Monday, 30 January 2012

The Jiu Jitsu Photo Album of Hans van der Stok

Over the years I've been in contact with Johan Smits who is researching jujutsu in Holland from 1900 to 1945. He recently published The Jiu Jitsu Photo Album of Hans van der Stok: Dutch Resistance Fighter and Secret Agent.
Hans, an ardent practitioner of jiu jitsu, had escaped from occupied Holland to England, trained as a secret service agent, and returned to Holland to join the Dutch resistance. While resisting the occupation of his homeland he was captured, imprisoned and eventually executed.
Smits explains that the photo album was given as a gift by the mother of a student (van der Stok) to his jujutsu instructor, 'a well known jujutsu master, Johan van der Bruggen.'

This book can be purchased through Amazon (http://www.amazon.com/Jitsu-Photo-Album-Hans-Stok/dp/1470973049/ref=sr_1_1?s=books&ie=UTF8&qid=1327935696&sr=1-1#reader_1470973049).

The Dutch Resistance Museum 'tells the story of the Dutch people in Word War II. How did Dutch people respond to the Nazi occupation? Who resisted? Why, and how?' They explain:
Taking photographs was restricted during the German occupation. Many subjects were considered undesirable by the Nazis. ... Thankfully, all these restrictions didn’t stop a number of photographers recording wartime conditions. Many of the photographs taken by professional photographers became familiar images after the war, but the pictures taken by amateurs generally disappeared into family albums stored away in cupboards.
The museum was established in 1985. It was relocated to its present premises in 1999, the same year that Jan de Jong visited Europe for the last time.

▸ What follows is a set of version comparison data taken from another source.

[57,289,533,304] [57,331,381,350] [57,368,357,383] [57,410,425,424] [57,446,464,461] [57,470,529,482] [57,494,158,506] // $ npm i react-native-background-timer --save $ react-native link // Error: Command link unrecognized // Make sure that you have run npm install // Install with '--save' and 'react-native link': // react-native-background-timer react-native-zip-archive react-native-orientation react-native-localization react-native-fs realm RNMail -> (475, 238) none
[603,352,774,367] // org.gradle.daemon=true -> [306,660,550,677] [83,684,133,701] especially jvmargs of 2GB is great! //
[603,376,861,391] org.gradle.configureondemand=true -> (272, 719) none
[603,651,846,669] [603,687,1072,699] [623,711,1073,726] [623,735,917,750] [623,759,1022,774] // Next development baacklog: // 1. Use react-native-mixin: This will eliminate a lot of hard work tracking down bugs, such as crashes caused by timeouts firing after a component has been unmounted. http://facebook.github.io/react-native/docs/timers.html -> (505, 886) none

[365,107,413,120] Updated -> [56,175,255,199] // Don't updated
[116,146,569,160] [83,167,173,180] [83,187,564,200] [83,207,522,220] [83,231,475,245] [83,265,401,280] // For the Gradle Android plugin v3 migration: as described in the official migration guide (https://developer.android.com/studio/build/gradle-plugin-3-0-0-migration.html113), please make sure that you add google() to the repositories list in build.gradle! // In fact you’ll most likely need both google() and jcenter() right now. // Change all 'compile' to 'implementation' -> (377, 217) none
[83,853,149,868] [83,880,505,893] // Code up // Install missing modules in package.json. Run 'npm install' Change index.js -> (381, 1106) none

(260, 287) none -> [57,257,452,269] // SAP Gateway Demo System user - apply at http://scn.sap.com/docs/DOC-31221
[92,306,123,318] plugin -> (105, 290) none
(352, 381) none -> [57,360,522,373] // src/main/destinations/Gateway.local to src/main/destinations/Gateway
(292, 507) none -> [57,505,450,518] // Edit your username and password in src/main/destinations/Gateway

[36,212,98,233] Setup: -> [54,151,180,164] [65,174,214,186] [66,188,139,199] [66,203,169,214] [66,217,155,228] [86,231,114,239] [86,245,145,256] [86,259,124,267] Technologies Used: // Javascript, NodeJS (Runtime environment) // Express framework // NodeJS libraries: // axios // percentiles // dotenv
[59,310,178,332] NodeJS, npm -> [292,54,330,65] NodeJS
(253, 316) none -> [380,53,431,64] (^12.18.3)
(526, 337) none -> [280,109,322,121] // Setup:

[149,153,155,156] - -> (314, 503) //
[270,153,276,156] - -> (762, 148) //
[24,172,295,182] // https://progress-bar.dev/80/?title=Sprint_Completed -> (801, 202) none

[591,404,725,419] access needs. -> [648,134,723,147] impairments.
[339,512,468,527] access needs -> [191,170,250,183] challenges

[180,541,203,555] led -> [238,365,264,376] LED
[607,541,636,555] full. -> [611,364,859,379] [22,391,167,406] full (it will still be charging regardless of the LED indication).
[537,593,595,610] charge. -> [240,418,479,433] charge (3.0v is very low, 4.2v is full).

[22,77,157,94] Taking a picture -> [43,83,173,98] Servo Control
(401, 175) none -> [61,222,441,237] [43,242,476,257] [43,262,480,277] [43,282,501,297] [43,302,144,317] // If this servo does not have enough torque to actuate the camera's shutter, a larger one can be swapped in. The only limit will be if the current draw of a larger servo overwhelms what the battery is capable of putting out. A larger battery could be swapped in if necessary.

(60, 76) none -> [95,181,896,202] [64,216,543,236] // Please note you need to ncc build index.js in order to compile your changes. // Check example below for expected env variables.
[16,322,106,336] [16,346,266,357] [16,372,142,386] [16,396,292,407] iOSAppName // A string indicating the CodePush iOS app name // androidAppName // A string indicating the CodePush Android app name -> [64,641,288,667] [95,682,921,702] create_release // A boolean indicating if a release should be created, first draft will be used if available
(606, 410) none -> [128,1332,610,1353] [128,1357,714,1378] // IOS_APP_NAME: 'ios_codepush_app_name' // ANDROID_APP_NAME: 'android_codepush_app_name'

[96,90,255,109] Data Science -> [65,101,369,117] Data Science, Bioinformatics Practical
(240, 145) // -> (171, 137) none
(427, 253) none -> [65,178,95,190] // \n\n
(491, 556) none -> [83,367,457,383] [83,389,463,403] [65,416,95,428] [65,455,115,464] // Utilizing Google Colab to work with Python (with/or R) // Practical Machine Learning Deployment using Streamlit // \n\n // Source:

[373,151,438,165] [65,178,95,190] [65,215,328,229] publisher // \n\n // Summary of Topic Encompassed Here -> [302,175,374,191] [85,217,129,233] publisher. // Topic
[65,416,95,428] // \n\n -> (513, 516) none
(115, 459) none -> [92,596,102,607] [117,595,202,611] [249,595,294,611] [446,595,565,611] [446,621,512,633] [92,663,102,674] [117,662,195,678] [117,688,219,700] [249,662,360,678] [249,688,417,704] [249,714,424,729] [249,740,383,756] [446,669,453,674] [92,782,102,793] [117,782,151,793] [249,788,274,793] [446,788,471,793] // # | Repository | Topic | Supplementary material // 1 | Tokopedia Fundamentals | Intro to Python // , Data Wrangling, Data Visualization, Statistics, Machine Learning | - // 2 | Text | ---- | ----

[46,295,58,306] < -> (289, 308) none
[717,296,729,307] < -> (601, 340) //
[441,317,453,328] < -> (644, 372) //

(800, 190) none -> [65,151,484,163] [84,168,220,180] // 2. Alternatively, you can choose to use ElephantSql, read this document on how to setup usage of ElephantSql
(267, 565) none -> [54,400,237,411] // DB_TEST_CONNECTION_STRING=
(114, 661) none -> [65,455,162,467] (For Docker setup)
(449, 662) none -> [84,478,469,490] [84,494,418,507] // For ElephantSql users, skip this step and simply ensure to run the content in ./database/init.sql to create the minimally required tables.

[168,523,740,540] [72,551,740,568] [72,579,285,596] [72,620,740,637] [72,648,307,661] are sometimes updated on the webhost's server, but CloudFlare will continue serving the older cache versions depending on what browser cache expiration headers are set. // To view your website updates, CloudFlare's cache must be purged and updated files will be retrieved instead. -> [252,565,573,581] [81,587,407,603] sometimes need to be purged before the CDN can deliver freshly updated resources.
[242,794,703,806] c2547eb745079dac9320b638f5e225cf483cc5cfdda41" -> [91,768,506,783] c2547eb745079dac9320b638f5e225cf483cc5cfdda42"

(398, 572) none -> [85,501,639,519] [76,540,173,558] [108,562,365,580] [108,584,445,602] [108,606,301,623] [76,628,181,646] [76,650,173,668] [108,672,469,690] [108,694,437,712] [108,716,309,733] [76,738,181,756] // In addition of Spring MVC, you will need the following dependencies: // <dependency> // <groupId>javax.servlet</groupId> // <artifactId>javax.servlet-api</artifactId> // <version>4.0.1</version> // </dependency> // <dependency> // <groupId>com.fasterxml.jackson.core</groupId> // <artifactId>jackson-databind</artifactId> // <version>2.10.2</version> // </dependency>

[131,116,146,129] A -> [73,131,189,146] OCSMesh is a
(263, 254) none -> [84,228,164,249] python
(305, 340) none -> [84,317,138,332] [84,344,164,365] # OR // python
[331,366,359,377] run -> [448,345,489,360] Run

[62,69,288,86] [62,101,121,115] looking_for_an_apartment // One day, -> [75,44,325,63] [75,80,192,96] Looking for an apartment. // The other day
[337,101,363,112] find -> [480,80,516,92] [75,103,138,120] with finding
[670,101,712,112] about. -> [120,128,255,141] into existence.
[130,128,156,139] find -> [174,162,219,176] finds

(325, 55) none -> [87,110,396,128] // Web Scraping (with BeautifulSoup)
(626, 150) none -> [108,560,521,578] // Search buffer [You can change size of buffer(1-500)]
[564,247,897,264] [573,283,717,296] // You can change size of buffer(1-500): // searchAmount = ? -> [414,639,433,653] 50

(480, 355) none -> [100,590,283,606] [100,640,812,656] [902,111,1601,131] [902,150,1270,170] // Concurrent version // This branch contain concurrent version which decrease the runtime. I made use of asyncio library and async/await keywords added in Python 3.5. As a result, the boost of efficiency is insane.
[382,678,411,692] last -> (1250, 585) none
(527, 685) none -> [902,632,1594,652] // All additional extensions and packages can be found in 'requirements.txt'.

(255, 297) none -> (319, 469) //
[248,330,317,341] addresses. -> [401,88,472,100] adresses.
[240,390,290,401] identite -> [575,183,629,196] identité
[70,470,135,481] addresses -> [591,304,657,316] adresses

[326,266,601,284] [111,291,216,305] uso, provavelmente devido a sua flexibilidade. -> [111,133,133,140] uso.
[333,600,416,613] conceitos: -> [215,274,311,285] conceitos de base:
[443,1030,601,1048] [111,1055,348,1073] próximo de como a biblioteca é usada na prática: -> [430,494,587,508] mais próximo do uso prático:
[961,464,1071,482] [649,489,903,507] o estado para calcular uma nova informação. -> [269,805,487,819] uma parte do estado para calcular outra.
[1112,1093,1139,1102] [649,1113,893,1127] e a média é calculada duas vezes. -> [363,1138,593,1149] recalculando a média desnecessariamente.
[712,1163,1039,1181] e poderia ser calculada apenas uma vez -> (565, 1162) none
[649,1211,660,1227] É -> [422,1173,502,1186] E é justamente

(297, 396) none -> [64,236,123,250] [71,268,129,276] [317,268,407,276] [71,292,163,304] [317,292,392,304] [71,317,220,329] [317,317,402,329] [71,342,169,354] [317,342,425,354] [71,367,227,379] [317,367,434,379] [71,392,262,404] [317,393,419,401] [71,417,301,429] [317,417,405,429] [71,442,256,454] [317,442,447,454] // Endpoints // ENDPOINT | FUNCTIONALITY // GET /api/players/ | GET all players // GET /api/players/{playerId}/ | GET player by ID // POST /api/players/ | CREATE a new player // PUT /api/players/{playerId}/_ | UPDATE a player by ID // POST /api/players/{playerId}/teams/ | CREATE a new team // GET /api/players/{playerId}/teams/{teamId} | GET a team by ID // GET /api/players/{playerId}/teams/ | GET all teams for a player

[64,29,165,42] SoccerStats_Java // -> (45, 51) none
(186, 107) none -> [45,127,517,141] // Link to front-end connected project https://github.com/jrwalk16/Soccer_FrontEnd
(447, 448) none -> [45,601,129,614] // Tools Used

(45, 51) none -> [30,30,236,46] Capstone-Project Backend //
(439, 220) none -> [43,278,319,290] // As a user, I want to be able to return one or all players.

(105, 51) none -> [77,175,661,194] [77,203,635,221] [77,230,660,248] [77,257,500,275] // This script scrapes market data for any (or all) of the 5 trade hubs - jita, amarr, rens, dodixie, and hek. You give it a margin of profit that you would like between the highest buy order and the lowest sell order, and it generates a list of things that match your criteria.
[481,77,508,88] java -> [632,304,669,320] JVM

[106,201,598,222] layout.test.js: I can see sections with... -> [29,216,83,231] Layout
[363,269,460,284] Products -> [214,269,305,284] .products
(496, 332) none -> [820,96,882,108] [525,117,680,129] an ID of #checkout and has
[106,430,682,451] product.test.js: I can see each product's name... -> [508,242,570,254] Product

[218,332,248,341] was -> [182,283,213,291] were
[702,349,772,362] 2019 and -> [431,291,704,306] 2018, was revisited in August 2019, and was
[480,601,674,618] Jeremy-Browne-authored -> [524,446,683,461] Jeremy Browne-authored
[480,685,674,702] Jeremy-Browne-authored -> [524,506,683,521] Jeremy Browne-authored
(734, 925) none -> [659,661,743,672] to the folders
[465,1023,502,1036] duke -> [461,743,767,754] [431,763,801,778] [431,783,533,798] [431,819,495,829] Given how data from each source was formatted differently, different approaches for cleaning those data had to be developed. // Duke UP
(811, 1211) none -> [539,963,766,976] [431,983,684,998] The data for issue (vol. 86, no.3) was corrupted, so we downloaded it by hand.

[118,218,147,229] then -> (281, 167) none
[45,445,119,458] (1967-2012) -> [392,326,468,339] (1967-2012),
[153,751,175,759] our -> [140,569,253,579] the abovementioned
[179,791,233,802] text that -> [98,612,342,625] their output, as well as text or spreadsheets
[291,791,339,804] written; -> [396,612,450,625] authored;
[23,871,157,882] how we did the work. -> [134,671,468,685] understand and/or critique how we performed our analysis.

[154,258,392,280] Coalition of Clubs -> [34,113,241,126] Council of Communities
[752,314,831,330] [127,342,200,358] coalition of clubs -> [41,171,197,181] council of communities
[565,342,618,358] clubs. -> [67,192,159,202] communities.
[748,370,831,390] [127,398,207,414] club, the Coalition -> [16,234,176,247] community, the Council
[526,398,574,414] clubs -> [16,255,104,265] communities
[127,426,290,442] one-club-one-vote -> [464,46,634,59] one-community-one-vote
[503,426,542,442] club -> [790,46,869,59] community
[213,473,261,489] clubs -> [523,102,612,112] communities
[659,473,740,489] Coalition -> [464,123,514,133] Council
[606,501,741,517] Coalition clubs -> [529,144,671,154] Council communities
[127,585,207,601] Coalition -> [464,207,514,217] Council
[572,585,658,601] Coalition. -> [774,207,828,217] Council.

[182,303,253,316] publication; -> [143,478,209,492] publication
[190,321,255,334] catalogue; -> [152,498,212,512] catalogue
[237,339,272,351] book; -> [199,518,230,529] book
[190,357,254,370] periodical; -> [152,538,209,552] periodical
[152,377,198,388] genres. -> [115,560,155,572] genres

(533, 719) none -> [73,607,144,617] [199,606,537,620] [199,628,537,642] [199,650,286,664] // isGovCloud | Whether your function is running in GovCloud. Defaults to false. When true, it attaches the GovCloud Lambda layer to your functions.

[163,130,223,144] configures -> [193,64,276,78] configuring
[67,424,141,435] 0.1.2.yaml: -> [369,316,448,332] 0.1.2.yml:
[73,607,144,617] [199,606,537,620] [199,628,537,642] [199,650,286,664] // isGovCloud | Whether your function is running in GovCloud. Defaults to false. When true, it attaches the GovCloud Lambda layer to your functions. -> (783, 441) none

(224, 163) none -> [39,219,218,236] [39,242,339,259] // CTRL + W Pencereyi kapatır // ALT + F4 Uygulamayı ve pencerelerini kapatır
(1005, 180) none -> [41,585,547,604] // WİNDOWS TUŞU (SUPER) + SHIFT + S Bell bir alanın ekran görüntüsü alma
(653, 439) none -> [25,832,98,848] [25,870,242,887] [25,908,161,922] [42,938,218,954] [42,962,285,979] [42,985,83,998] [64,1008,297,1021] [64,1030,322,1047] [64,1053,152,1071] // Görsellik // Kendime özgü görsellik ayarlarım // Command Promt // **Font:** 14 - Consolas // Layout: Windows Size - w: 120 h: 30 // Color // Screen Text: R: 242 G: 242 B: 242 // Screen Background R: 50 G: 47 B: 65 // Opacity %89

I'm sure he would have been interested in visiting the museum.

The New Netherlands Institute have this to say about the Dutch resistance in Hans Koning's biography:
Koning was educated at the University of Amsterdam from 1939 to 1941, ... While at the University of Amsterdam, he joined the Dutch resistance against the Nazis, but the resistance was infiltrated by the Nazis to such a degree, that it was extremely dangerous to be part of it.
Recall from the post on Jan de Jong's war years, reference to Englandspiel, the 'England game'. Englandspiel was the infiltration of the Dutch resistance by the Nazis. They operated captured transmitters and reported to London from 1942 until 1 April, 1944, All Fools Day, when the sarcastic message was sent to Mssrs Blunt, Bingham & Co. advising them that their 'sole agent' in occupied Holland was signing off after their 'long and successful cooperation'.

Operation Englandspiel delivered more than 50 Allied agents straight into the arms of the Gestapo of which only eight survived. 4,000 messages had been exchanged with London, 350 resistance workers had been arrested, and 350 containers of supplies were dropped to the waiting enemy.

This is a photograph of a memorial erected in Holland to those who perished as a result of Englandspiel. It reads:
They jumped into their death for our freedom
ENGLANDSPIEL
1942 -1944
In grateful memory of the 54 Dutch agents and all those that fell during their intelligence missions.

Towards the end of 1943, two agents escaped from a Dutch prison and made their way back to England to warn SOE that what they believed to be a strong Dutch resistance was in fact a fiction. Giskes (pictured right, the officer in charge of Englandspiel, had sent a message to England warning SOE that the two agents had been turned and were in fact double agents. The agents were promptly imprisoned when they arrived in England.

Was Hans van der Stok one of the victims of Engandspiel?

Smits is correct when he writes that Hans van der Stok's story fully deserves to be told, as I do concerning Jan de Jong's.